The task:
Present exactly, and only, the lines running from the line that contains "Stefan Zweig: 4" through the end of the entries below.

Stored data:

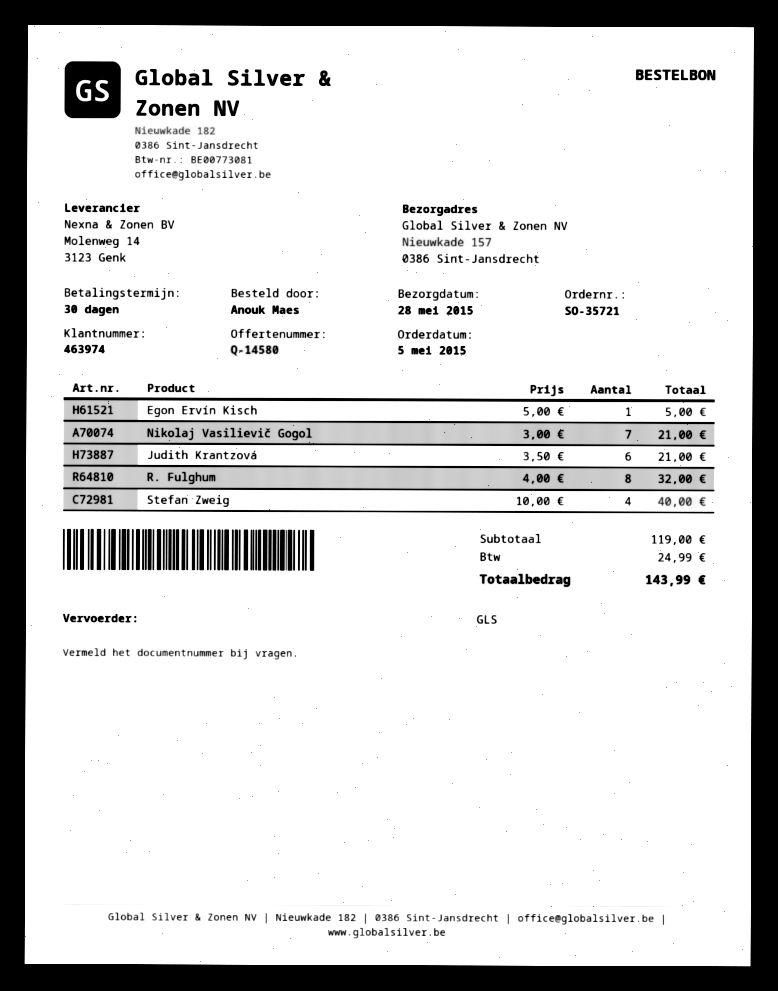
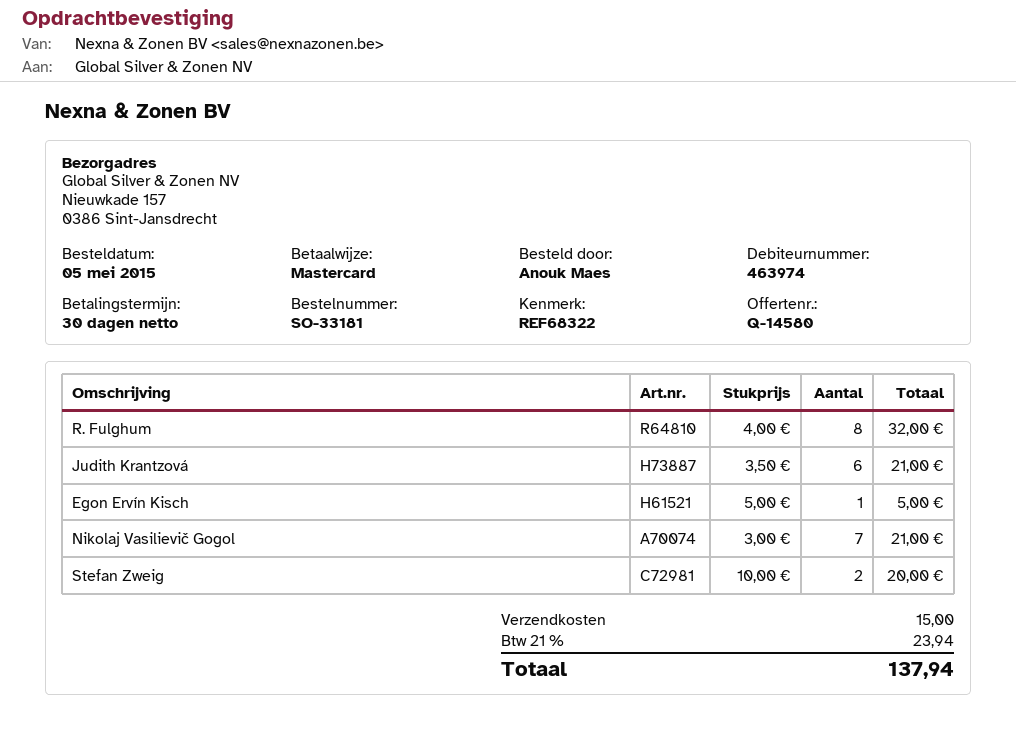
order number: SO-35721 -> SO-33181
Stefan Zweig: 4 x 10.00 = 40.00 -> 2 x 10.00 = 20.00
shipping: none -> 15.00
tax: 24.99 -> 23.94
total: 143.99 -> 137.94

The completed task:
Stefan Zweig: 4 x 10.00 = 40.00 -> 2 x 10.00 = 20.00
shipping: none -> 15.00
tax: 24.99 -> 23.94
total: 143.99 -> 137.94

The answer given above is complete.